16S analysis using DADA2 and self-trained classifier fails only with large amounts of samples

Hi qiimers,

I am using qiime2 2024.2 on Windows Subsystem for Linux (WSL2, Ubuntu 22.04, 32 GB RAM, Windows 11) for 16S amplicon sequencing (V4) of formalin-fixed paraffin-embedded (FFPE) tissue on NextSeq and MiniSeq.

I have successfully analyzed my paired-end fastq files using DADA2 and silva-138-99-nb-classifier.qza from qiime2 Data resources.

The script is deriving from Importing data tutorial, “Moving Pictures” tutorial, and “Atacama soil microbiome” tutorial.

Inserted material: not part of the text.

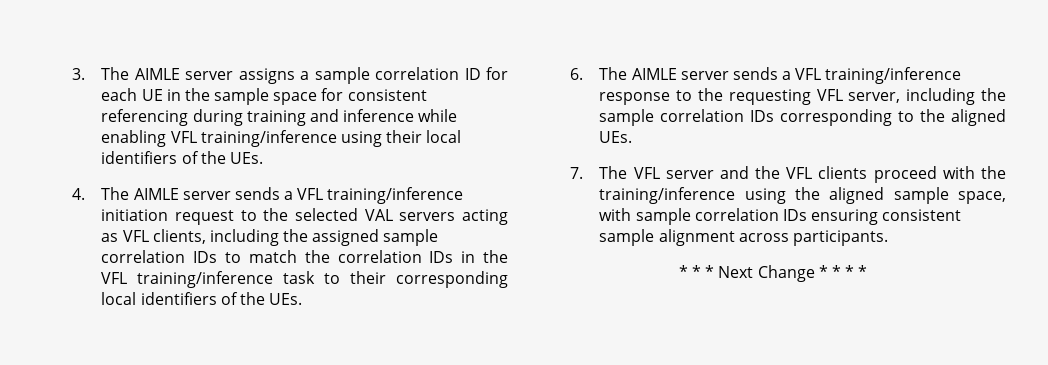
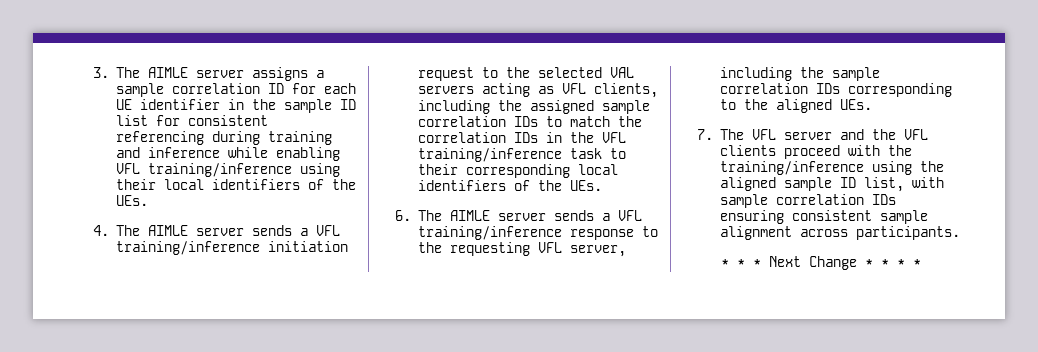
- 3. The AIMLE server assigns a sample correlation ID for each UE in the sample space for consistent referencing during training and inference while enabling VFL training/inference using their local identifiers of the UEs.
+ 3. The AIMLE server assigns a sample correlation ID for each UE identifier in the sample ID list for consistent referencing during training and inference while enabling VFL training/inference using their local identifiers of the UEs.
- 7. The VFL server and the VFL clients proceed with the training/inference using the aligned sample space, with sample correlation IDs ensuring consistent sample alignment across participants.
+ 7. The VFL server and the VFL clients proceed with the training/inference using the aligned sample ID list, with sample correlation IDs ensuring consistent sample alignment across participants.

I additionally trained a Naive Bayes classifier (using 'Training feature classifiers with q2-feature-classifier' tutorial) with a database of about 2380 human pathogenic bacteria and some mitochondrial and chloroplast sequences, resulting in a 16S_V4_classifier.qza of only 2849 KB.

This works also well for single runs (~ 20 samples) - almost all sequences are classified properly.

However, if I include ALL my fastq files (104 files, 4.74 GB) and try to analyze them all together with DADA2 and the self-trained V4 classifier, most sequences are unassigned or just k_Bacteria, and only a few are classified (to genus or species level). No error messages.

If I instead use Deblur and the self-trained V4 classifier, or DADA2 and the silva classifier no problems occur.

What can be the reason for the odd behavior when using DADA2 and self-trained classifier on all samples together, and how can I overcome that?

I attach

  • the self-trained 16S_V4_classifier.qza,
    and the scripts I used for
  • Training my feature classifier, and
  • analysis (using both silva and self-trained classifiers)
    as well as
  • taxa-bar-plots_V4.qzv (failed)
  • taxa-bar-plots_V4b1.qzv (successful, part of sequences).

16S_V4_classifier.qza (2.8 MB)
training_feature_classifier.txt (900 Bytes)
qiime2_16S_paired-end.txt (2.4 KB)
taxa-bar-plots_V4.qzv (352.2 KB)
taxa-bar-plots_V4b1.qzv (373.2 KB)

1 Like

Hello Franz,

Welcome to the forums! :qiime2:

This is a great first post.

I took a look at the data provenance and it looks like you are doing everything right. Because the database works (sometimes), the issue must be after database creation.

In the classify_sklearn step, I see read_orientation: "auto"
This means the direction of reads is inferred by the program.

Do you know if these 16S V4 reads are in mixed orientation?
We have seen taxonomy annotation 'fall off a cliff' when the program gets the read direction wrong, so that's where I would start.
classify-sklearn --p-read-orientation same

We also have a new method for reorienting input reads, which may be helpful here.

Or it's something totally different. :melting_face:

Please keep us posted and let us know what you find!

2 Likes

Thanks a lot @colinbrislawn.

That was really helpful.

The sequences are paired-end, but within a fastq file all in the same orientation.
Adding '--p-read-orientation same' to the qiime feature-classifier classify-sklearn step solved the problem.

However, I still realize that some of the (few) unassigned sequences, and some of 'k_Bacteria' (only) in fact are reverse complement sequences of bacteria matching 100% if reverse complemented (the sequences starting with CTAATCC in the attached [Deblur] file rep-seqs_V4.qzv). This is, however, a minor (but interesting) issue.

qiime feature-table tabulate-seqs
--i-data rep-seqs.qza
--i-taxonomy taxonomy_V4.qza
--o-visualization rep-seqs_V4.qzv
(found no way to include Frequency (number of reads) as well)

rep-seqs_V4.qzv (352.9 KB)

2 Likes

Okay cool!

If you have followup questions you can reply to this thread, or open a new thread for new questions!